Here are some tips to follow now that you’ve crossed your Ts and dotted your…lowercase Js (“Waynes World 2” reference, anyone?).
Stop hiding important stuff
Tsk, tsk. We’ve all seen companies with email marketing and nearly-impossible-to-see “unsubscribe” links in the footer. The font size feels like it’s zero. The link color is suspiciously close to the background of the footer.
In the era of GDPR, many companies are making this information easier to access. A recent email I received (image below) included a “Delete My Data” option in their email footer, which was still pretty tiny to find, but at least easy to read and in plain sight.
So how can you stop hiding the important stuff? Look for all your privacy or data-related information in your website, apps, email footers — anything you use to attract visitors and conversions. If you can’t find what you’re looking for, your user can’t either. And ask a friend! Get the opinion of a family member of pal who can be honest about how difficult (or easy) it is to find “Unsubscribe,” or “Delete My Data” where it matters most.
Make it easy (like, crystal clear) to find
Sometimes legal jargon gets caught in our footer like a fish in a net. It’s garbled between the copyright, address, “all rights reserved” and other meaningless information to most visitors.
But privacy and security to your visitors isn’t meaningless, and GDPR and surely other future regulations will make sure of that.
Be transparent with your language and options
Sure, you should be clear about “Unsubscribe from our communications” links in your footer, but this is about the actual words on the page.
But this also means not hiding options from your users, either. Take for example Steve Inskeep, one of the morning voices of NPR. Facebook’s decided to be transparent (kind of) about their data policies, but didn’t give him an option to opt-out or not accept their jargon.
Bad practice, Facebook. Now go to your corner and think about what you’ve done.
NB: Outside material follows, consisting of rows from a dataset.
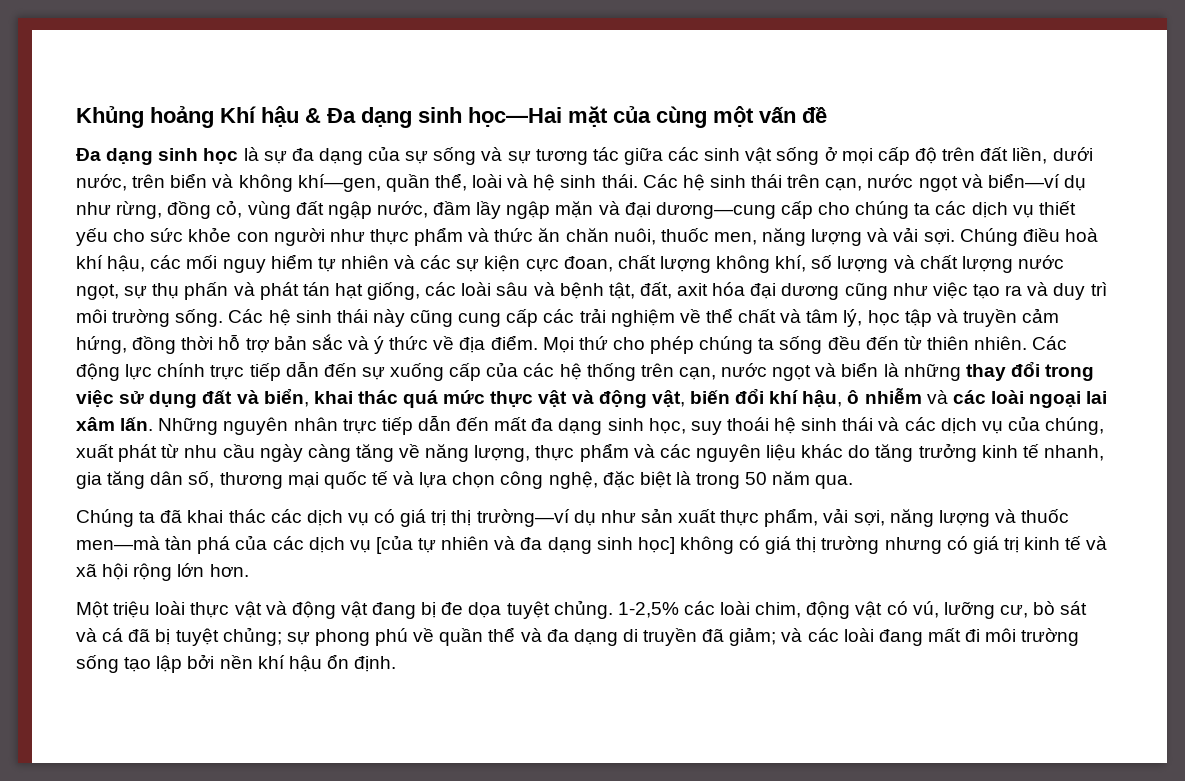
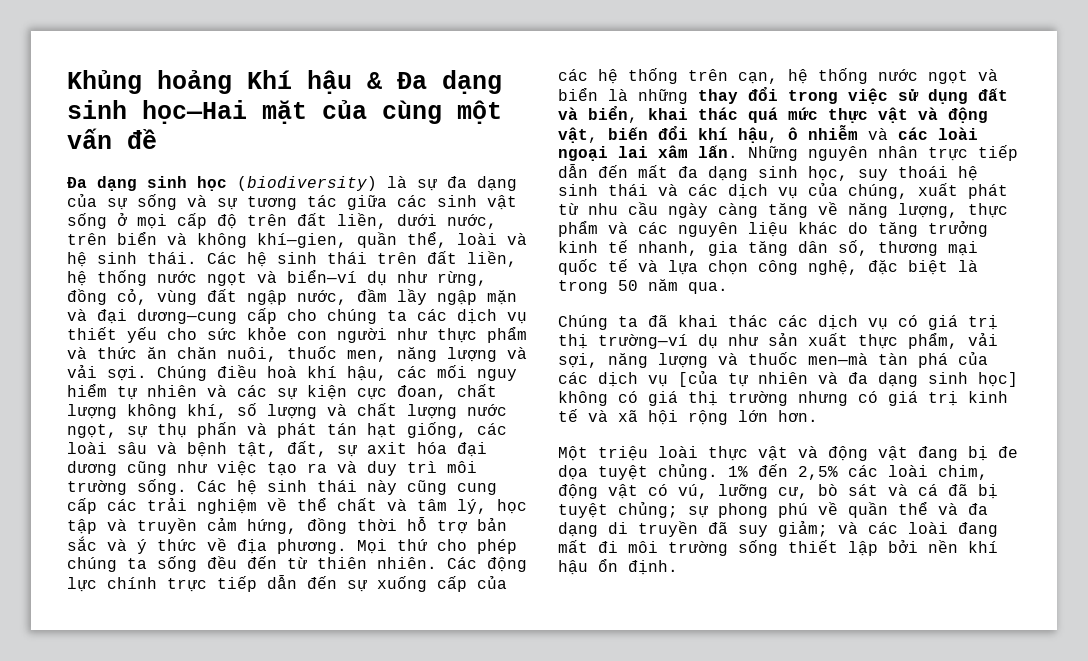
- Đa dạng sinh học là sự đa dạng của sự sống và sự tương tác giữa các sinh vật sống ở mọi cấp độ trên đất liền, dưới nước, trên biển và không khí—gen, quần thể, loài và hệ sinh thái.
+ Đa dạng sinh học (biodiversity) là sự đa dạng của sự sống và sự tương tác giữa các sinh vật sống ở mọi cấp độ trên đất liền, dưới nước, trên biển và không khí—gien, quần thể, loài và hệ sinh thái.
- Các hệ sinh thái trên cạn, nước ngọt và biển—ví dụ như rừng, đồng cỏ, vùng đất ngập nước, đầm lầy ngập mặn và đại dương—cung cấp cho chúng ta các dịch vụ thiết yếu cho sức khỏe con người như thực phẩm và thức ăn chăn nuôi, thuốc men, năng lượng và vải sợi.
+ Các hệ sinh thái trên đất liền, hệ thống nước ngọt và biển—ví dụ như rừng, đồng cỏ, vùng đất ngập nước, đầm lầy ngập mặn và đại dương—cung cấp cho chúng ta các dịch vụ thiết yếu cho sức khỏe con người như thực phẩm và thức ăn chăn nuôi, thuốc men, năng lượng và vải sợi.
- Chúng điều hoà khí hậu, các mối nguy hiểm tự nhiên và các sự kiện cực đoan, chất lượng không khí, số lượng và chất lượng nước ngọt, sự thụ phấn và phát tán hạt giống, các loài sâu và bệnh tật, đất, axit hóa đại dương cũng như việc tạo ra và duy trì môi trường sống.
+ Chúng điều hoà khí hậu, các mối nguy hiểm tự nhiên và các sự kiện cực đoan, chất lượng không khí, số lượng và chất lượng nước ngọt, sự thụ phấn và phát tán hạt giống, các loài sâu và bệnh tật, đất, sự axit hóa đại dương cũng như việc tạo ra và duy trì môi trường sống.
- Các hệ sinh thái này cũng cung cấp các trải nghiệm về thể chất và tâm lý, học tập và truyền cảm hứng, đồng thời hỗ trợ bản sắc và ý thức về địa điểm.
+ Các hệ sinh thái này cũng cung cấp các trải nghiệm về thể chất và tâm lý, học tập và truyền cảm hứng, đồng thời hỗ trợ bản sắc và ý thức về địa phương.
- Các động lực chính trực tiếp dẫn đến sự xuống cấp của các hệ thống trên cạn, nước ngọt và biển là những thay đổi trong việc sử dụng đất và biển, khai thác quá mức thực vật và động vật, biến đổi khí hậu, ô nhiễm và các loài ngoại lai xâm lấn.
+ Các động lực chính trực tiếp dẫn đến sự xuống cấp của các hệ thống trên cạn, hệ thống nước ngọt và biển là những thay đổi trong việc sử dụng đất và biển, khai thác quá mức thực vật và động vật, biến đổi khí hậu, ô nhiễm và các loài ngoại lai xâm lấn.
- 1-2,5% các loài chim, động vật có vú, lưỡng cư, bò sát và cá đã bị tuyệt chủng; sự phong phú về quần thể và đa dạng di truyền đã giảm; và các loài đang mất đi môi trường sống tạo lập bởi nền khí hậu ổn định.
+ 1% đến 2,5% các loài chim, động vật có vú, lưỡng cư, bò sát và cá đã bị tuyệt chủng; sự phong phú về quần thể và đa dạng di truyền đã suy giảm; và các loài đang mất đi môi trường sống thiết lập bởi nền khí hậu ổn định.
I’ve been a big fan of the “cookies” warning that used to bless any EU, but especially UK, websites. Now, U.S. companies are picking up a queue to share their cookie tracking to users. Good move, companies!
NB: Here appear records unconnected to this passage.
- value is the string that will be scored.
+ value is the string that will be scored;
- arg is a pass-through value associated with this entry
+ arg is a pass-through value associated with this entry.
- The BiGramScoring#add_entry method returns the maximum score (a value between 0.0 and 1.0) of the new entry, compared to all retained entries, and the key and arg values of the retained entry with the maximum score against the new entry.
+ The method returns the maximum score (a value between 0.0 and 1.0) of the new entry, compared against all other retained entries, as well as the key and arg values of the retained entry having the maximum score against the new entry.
I’m a big fan of the Beatles and visit their website often. I personally love their fairly unobstructive cookie warning with a “read more” option written in plain language for any visitor to understand:
Plain language privacy policies
Nothing is more important than being clear and user-friendly when it comes to telling your site visitors how you’ll use their data, whether it’s through a customer log-in, or through message boards.
Not to plug my favorite band again, but Paul McCartney’s website does a fine job of using user-focused language and easy-to-follow formatting to explain how fans and visitors can expect their data and privacy to be protected:
In the world of big data breaches and the growing weariness of users to share their information, especially with profit-focused companies, your organization has a responsibility to keep data secure and meet the needs of your users or audience, whether they want to buy a product or disconnect their email from your database.